Franklin County creates tourism committee
MALONE – Franklin County legislators last week created a new committee to advise the county how to market the region for tourism.
The Tourism Advisory Committee will be a group of nine people who are supposed to “develop, approve and facilitate the implementation of the strategic marketing plan” for the county. The plan will need approval from county legislators.
“We’ve changed the way we do business as far as tourism in Franklin County,” Legislator Paul Maroun, R-Tupper Lake, said as the board passed the resolution creating the committee.
The idea behind the TAC is to use people who work in business or the tourism industry to suggest how the county markets itself, rather than having the county’s marketing program be entirely government-driven.
The TAC will consist of nine people: two representatives from the accommodations industry, one from an attraction, one from the recreation industry, one who represents retail and restaurants, one from camping and one who represents a tourist home, inn, cottages, condominiums, vacation rental or a bed and breakfast.
The board also decided earlier this month to add two more members to the committee, both at-large representatives to allow for a wider range of relevant specialties.

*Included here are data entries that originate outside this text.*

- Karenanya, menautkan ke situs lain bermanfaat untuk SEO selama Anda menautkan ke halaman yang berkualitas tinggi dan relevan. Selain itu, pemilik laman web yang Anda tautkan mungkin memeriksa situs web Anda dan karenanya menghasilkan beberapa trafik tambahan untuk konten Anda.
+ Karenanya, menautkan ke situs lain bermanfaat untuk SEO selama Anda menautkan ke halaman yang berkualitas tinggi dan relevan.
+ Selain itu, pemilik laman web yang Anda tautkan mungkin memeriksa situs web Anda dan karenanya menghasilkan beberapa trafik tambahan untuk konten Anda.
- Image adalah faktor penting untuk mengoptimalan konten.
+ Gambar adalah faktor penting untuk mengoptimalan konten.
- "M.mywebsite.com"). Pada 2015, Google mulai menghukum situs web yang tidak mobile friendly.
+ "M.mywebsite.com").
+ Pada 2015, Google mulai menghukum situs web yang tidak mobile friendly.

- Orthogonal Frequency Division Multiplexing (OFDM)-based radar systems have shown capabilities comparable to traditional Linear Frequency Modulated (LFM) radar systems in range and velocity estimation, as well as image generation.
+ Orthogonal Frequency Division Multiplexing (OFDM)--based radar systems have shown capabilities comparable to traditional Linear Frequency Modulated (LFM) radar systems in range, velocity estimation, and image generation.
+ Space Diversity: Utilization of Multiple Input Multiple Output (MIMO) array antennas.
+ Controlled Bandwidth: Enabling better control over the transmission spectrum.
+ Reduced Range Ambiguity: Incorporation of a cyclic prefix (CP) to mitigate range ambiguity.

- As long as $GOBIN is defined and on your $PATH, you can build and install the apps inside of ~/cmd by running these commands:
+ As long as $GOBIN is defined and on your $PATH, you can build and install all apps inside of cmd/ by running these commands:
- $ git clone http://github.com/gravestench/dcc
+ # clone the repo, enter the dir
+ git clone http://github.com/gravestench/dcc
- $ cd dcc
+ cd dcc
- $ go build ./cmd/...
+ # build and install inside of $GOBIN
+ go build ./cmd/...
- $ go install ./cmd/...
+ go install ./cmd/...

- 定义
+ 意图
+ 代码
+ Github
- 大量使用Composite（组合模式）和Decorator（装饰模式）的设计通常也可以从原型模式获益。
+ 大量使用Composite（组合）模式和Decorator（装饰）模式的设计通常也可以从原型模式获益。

That makes nine members, a number legislators like better than the seven suggested earlier. They want all legislators to be involved in picking the whole committee, rather than each legislator feeling the need to appoint one representative from his or her district, as many committees work.
“I like the way this has turned out,” said Legislator Tim Burpoe, D-Saranac Lake.
The law creating the TAC states that at least one of the TAC members has to come from the Saranac Lake area and at least one has to come from the Tupper Lake area. Maroun and Burpoe pushed for those stipulations in the resolution, since the southern end of the county – the part that lies in the Adirondack Park – is more reliant on tourism than the northern end is.
The TAC was originally discussed as part of a proposed bill that would institute a bed tax in Franklin County, so the county has a plan for the use of the proceeds of the tax. But legislators said the TAC will be a useful tool regardless of whether the bed tax goes into effect or not.
Each legislator is supposed to bring at least three names for potential appointment to the TAC to their next regular meeting, on Thursday, April 4, when the board will sift through the suggestions.